No me gusta desayunar en casa los domingos. Es que soy un poco rara. No me gustan los churros, ni los churros con chocolate, ni el chocolate, ni el café en vaso de papel.

Por eso todos los domingos vengo hasta aquí.

En parte también porque odio tener que tomar decisiones trascendentales tan temprano: pan de centeno, focaccia, multicereal, pan negro, integral, sin gluten… ¡Los odio todos! Sólo quiero una tostada.

Tampoco me gustan los espacios cerrados ni los sitios sin ventanas o con poca ventilación. Así que me acomodo en mi mesa de siempre, con vistas a la calle.

No están mal las vistas, ¿verdad? Pues el entorno no siempre acompaña. No me gusta nada el ruido que puede llegar a haber en un espacio tan pequeño: coches, motocicletas, guiris, taxistas rabiosos… Y, sobre todo, no me gustan los vecinos exhibicionistas. Esos que abren las ventanas de par en par y comparten sus gustos musicales con el resto de la calle.

Menos aún si sus gustos musicales incluyen canciones como esta:

O esta:

¡Qué cruz! No me gustan los contratiempos ni tener que recalcular.
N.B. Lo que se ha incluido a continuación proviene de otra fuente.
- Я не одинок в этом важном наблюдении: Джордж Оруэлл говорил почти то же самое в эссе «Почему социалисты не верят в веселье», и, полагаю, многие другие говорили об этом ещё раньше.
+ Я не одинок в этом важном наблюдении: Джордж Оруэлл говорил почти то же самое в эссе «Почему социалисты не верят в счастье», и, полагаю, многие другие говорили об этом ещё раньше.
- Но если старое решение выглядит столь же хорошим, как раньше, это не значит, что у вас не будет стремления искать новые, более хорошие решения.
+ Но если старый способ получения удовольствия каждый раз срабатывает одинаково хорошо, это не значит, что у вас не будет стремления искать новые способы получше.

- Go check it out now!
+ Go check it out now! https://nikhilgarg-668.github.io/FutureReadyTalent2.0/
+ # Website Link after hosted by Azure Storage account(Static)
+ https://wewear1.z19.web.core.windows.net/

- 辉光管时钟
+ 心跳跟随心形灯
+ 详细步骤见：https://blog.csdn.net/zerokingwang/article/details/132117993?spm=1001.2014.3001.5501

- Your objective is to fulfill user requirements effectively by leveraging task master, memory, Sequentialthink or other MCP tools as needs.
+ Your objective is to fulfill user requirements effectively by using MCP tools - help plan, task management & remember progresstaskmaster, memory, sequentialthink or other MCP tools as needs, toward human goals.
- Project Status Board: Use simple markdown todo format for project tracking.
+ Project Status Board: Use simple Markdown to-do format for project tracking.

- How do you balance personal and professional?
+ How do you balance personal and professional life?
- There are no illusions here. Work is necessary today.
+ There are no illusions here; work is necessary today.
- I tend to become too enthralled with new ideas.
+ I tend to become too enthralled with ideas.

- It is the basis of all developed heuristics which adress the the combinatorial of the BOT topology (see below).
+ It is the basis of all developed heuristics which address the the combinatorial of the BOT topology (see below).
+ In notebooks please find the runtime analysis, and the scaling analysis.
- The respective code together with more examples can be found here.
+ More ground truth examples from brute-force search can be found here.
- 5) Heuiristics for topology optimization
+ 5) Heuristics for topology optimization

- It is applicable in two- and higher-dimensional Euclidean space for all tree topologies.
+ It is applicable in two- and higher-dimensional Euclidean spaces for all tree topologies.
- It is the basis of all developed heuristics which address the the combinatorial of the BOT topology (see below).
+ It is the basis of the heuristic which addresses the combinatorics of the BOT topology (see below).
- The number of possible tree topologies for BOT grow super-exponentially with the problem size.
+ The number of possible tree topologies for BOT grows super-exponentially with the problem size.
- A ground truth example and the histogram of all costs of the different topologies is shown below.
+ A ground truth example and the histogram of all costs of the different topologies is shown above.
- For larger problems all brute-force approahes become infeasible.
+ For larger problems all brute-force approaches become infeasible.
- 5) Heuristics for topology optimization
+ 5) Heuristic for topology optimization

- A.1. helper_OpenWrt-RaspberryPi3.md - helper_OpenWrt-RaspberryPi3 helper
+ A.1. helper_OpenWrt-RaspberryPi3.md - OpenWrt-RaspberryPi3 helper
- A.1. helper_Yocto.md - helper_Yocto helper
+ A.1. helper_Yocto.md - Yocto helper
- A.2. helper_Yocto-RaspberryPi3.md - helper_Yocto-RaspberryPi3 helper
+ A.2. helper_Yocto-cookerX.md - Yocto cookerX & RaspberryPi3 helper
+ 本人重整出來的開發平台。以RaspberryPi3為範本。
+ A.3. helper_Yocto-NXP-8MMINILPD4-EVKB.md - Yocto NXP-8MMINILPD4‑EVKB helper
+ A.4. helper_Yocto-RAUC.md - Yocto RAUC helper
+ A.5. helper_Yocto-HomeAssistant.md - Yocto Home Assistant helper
Y menos en domingo, mi único día de descanso. Detesto vivir con prisa el final de la semana, volver a casa antes de tiempo sin haber podido ni siquiera saborear mi desayuno.

Pero tampoco me gusta la tortura musical a escala urbana. ¡Qué se le va a hacer! Por mucho que no me guste dejar las cosas a medias, está decidido. Huyo. Abandono mi periódico y mi taza de café.